[Records excerpted from a collection]
↓
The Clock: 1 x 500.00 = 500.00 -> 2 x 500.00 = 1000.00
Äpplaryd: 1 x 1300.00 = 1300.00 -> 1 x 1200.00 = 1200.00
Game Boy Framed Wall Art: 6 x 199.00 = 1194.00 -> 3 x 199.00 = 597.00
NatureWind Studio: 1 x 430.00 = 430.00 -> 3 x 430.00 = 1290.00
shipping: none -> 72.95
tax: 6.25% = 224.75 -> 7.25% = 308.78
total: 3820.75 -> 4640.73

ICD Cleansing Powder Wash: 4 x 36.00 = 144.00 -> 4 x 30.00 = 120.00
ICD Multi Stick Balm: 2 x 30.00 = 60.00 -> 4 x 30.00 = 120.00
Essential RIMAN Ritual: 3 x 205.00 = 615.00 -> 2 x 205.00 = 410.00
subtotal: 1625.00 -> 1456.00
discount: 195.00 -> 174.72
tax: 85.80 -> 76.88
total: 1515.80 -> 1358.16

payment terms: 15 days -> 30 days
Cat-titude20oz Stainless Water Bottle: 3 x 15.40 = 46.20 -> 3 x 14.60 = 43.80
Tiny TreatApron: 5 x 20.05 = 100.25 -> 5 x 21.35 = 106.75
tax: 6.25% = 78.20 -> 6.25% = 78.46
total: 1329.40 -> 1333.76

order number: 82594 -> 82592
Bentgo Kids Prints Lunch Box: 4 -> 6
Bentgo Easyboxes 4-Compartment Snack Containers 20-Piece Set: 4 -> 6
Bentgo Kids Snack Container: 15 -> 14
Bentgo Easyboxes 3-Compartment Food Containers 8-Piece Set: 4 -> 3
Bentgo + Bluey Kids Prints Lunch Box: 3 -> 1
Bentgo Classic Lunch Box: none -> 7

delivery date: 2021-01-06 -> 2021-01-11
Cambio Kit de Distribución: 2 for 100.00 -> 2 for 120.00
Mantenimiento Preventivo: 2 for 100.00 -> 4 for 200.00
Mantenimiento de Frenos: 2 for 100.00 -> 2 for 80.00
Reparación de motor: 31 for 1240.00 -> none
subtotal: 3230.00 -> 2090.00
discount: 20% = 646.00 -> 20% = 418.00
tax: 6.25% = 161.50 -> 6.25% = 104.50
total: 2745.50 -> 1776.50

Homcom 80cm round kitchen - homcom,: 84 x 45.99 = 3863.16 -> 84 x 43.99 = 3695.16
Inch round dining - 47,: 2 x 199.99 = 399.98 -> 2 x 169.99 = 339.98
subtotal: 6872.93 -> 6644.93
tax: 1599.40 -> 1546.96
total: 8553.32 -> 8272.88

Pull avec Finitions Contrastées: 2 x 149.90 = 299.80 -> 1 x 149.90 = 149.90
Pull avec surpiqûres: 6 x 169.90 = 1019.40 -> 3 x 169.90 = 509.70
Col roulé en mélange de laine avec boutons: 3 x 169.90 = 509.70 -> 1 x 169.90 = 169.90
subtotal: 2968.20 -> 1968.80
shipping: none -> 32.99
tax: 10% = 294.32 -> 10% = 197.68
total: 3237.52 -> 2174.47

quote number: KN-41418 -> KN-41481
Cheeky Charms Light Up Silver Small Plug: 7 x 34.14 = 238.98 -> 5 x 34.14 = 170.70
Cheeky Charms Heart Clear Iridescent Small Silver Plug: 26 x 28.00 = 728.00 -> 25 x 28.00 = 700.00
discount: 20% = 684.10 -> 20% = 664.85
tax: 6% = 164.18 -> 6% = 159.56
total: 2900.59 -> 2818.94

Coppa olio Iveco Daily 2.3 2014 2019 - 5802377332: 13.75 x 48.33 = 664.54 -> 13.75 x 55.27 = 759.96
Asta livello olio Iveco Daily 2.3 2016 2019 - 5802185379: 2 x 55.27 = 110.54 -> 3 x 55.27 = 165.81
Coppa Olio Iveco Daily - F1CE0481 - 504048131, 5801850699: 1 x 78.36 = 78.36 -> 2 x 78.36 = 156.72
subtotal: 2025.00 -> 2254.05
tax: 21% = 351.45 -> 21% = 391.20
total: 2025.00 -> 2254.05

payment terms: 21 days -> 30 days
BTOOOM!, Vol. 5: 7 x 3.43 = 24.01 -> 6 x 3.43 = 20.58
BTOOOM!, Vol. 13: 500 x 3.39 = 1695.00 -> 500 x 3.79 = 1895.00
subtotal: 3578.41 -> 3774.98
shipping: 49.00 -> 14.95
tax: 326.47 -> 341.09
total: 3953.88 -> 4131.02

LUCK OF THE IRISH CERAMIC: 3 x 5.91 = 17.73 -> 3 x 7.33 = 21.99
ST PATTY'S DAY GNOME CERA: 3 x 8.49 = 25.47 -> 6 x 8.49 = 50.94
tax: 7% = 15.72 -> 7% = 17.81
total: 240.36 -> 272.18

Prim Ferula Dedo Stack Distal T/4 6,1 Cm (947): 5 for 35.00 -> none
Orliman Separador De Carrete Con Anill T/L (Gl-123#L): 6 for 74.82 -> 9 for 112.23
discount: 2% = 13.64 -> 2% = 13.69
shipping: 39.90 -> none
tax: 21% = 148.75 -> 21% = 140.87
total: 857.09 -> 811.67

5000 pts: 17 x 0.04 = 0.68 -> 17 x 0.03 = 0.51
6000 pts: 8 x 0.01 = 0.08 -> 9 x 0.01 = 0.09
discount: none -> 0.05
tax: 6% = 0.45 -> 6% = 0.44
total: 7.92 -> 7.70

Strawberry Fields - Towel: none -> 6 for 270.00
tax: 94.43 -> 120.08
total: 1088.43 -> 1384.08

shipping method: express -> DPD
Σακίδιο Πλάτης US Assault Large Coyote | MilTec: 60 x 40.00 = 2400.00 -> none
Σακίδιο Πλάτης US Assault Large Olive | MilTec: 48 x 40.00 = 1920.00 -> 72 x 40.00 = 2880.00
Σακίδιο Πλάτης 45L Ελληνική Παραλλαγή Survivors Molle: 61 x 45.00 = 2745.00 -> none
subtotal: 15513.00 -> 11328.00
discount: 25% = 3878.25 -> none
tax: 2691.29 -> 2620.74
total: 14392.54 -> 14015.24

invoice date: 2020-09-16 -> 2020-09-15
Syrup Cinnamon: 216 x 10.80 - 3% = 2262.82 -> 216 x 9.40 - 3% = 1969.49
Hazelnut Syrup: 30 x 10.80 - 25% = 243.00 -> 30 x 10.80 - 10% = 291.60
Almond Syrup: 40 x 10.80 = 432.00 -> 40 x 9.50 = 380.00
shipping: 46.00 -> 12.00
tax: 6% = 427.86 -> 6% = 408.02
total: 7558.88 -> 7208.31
↑
Among the lines above, please find those with "Pull" and copy them.

### RESULT
Pull avec Finitions Contrastées: 2 x 149.90 = 299.80 -> 1 x 149.90 = 149.90
Pull avec surpiqûres: 6 x 169.90 = 1019.40 -> 3 x 169.90 = 509.70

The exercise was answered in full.